This is about loving someone who hurt you before they knew how dangerous they were. The Old Yeller reference isn't metaphor, it's the whole thesis: when something you love becomes rabid, the violence isn't its fault, but that doesn't mean you survive it. She keeps saying home is close, but the pronouns split between 'you' and 'him' because she's talking to two different people at once, or maybe talking herself in circles about whether she stays or runs.
Grieving in a suitcase / She packs herself away
Packing becomes an act of self-erasure, not travel. The grief gets contained before the body does, which is backwards unless leaving feels like dying.
His gap tooth smile / Felt like a child's / But we were never equals
The childlike detail makes the power imbalance sharper. She saw the innocence but knew the relationship was tilted from the start, which means she walked in knowing it would hurt.

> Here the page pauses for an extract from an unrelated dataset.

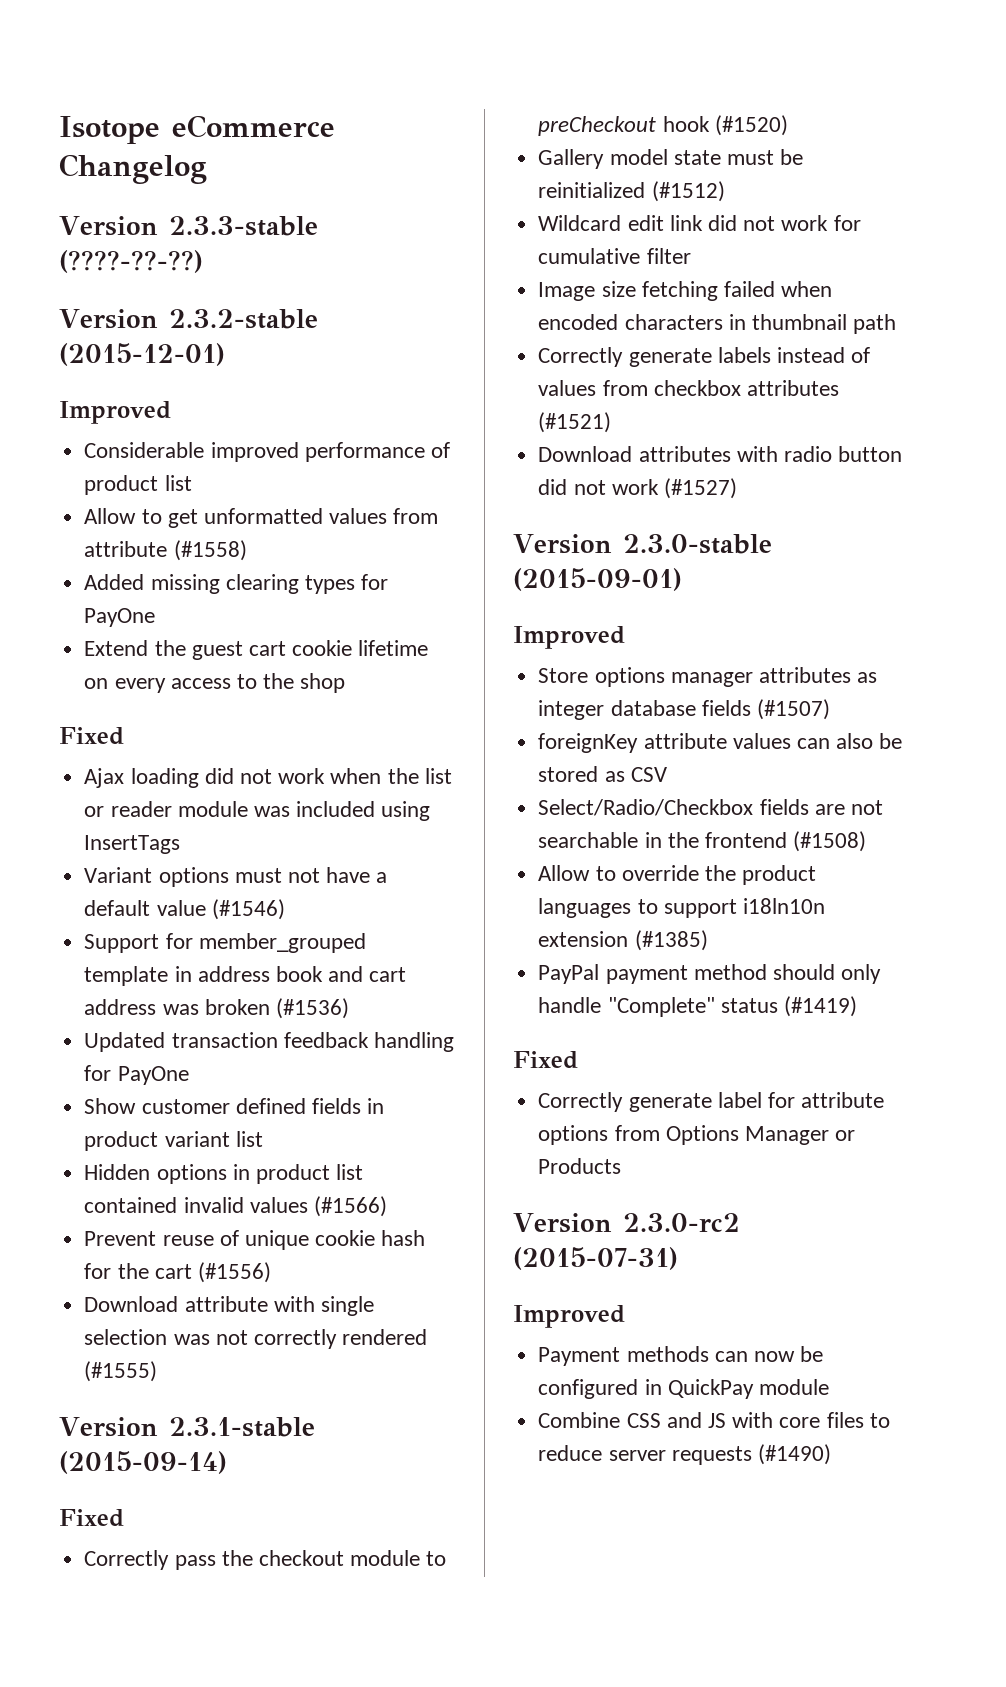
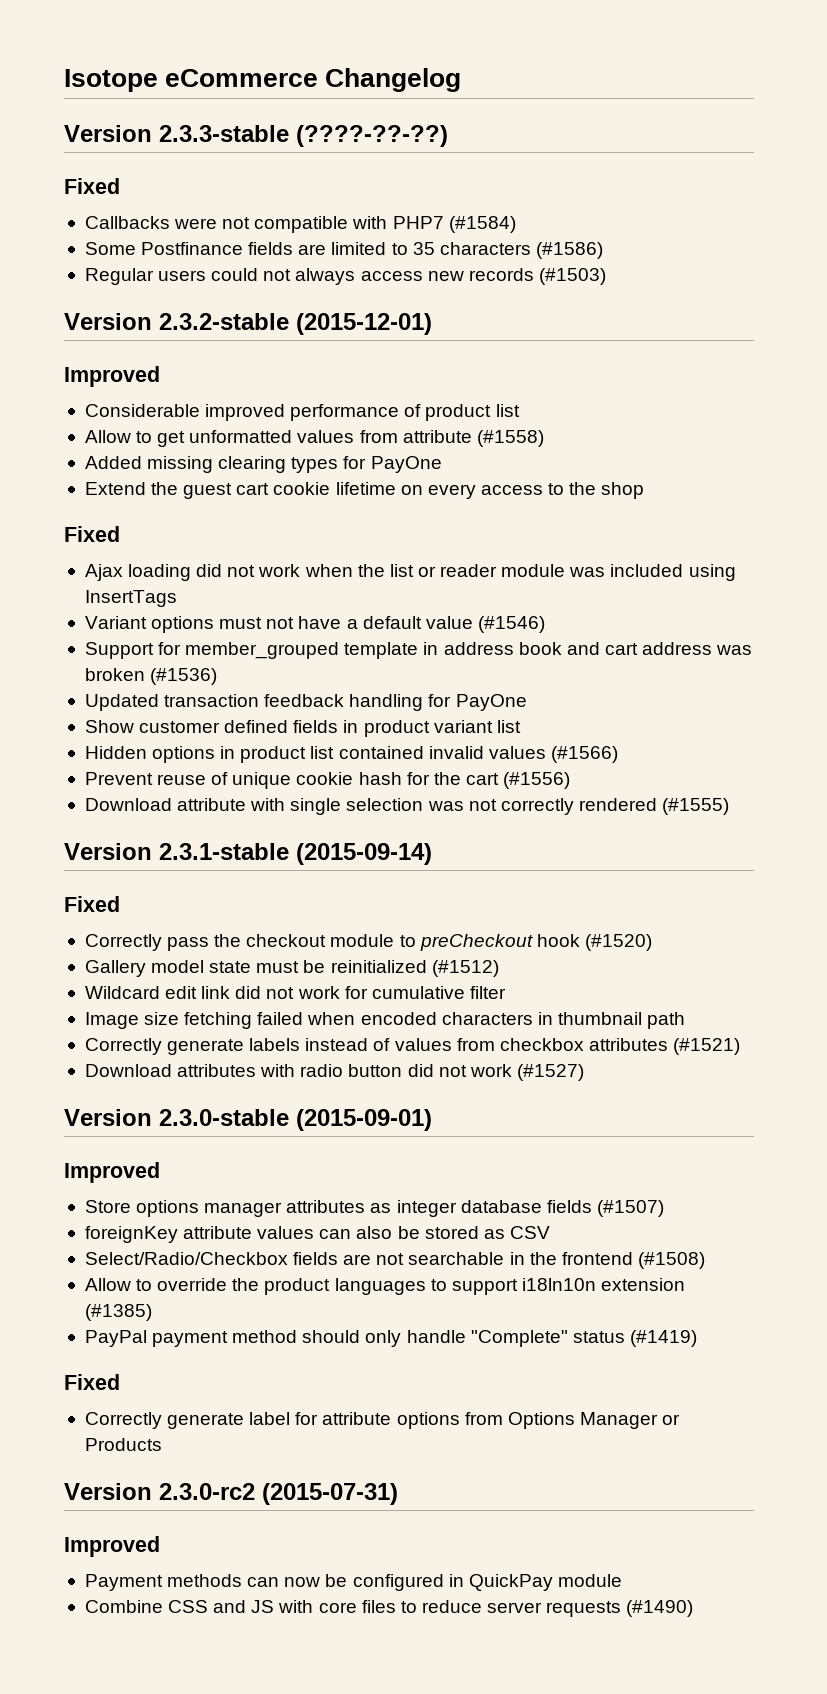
(203, 261) none -> [64,178,120,194] [84,216,516,233] [84,242,603,259] [84,268,606,285] // Fixed // Callbacks were not compatible with PHP7 (#1584) // Some Postfinance fields are limited to 35 characters (#1586) // Regular users could not always access new records (#1503)

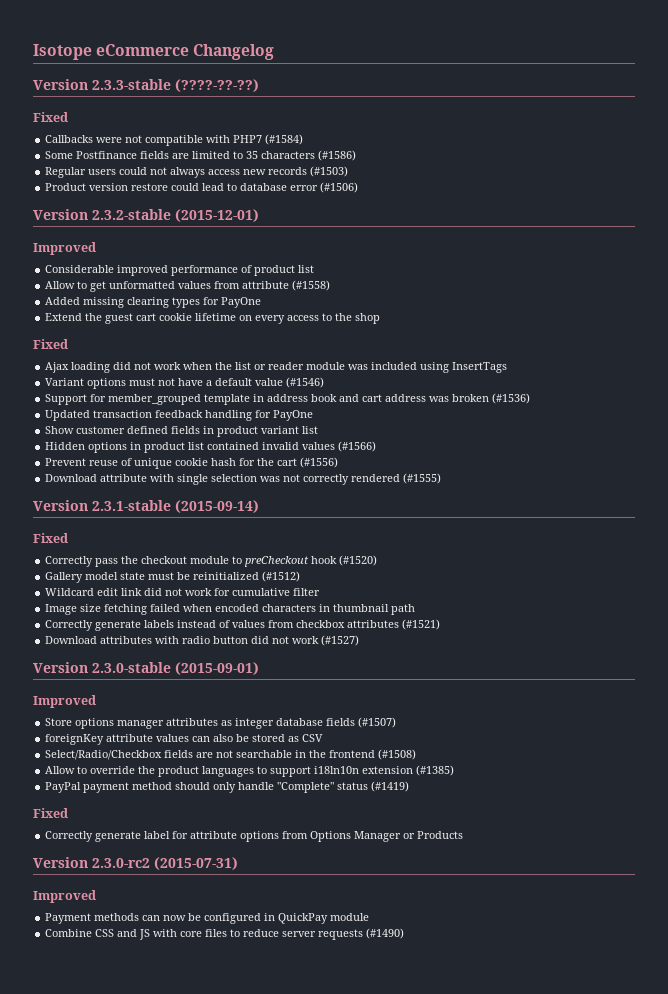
(606, 276) none -> [45,182,359,193] // Product version restore could lead to database error (#1506)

But now I would take him out / And shoot him like old yeller
This flips the logic of the whole song. In Old Yeller, you kill the dog to save it from rabies, but also to save yourself. She's saying love turned into something that had to be destroyed, and the mercy was for both of them.
But it wasn't his fault / When he sunk his teeth in
She absolves him four times in a row, which is either forgiveness or the lie you tell yourself when you can't admit someone chose to hurt you. The repetition makes it sound like a mantra she needs to keep saying to believe it.
I will never leave you / I could never reach him
The tense shift breaks the promise in real time. 'Will never leave' is future commitment, 'could never reach' is past failure. She's singing to someone she's already lost while pretending proximity still exists.
The song ends on 'I will, I will, I will,' which sounds like determination but lands like desperation. She's either convincing herself she'll stay or she'll leave, and the repetition means she doesn't believe either option. The last image you're left with is someone trying to get home while admitting they could never reach it in the first place.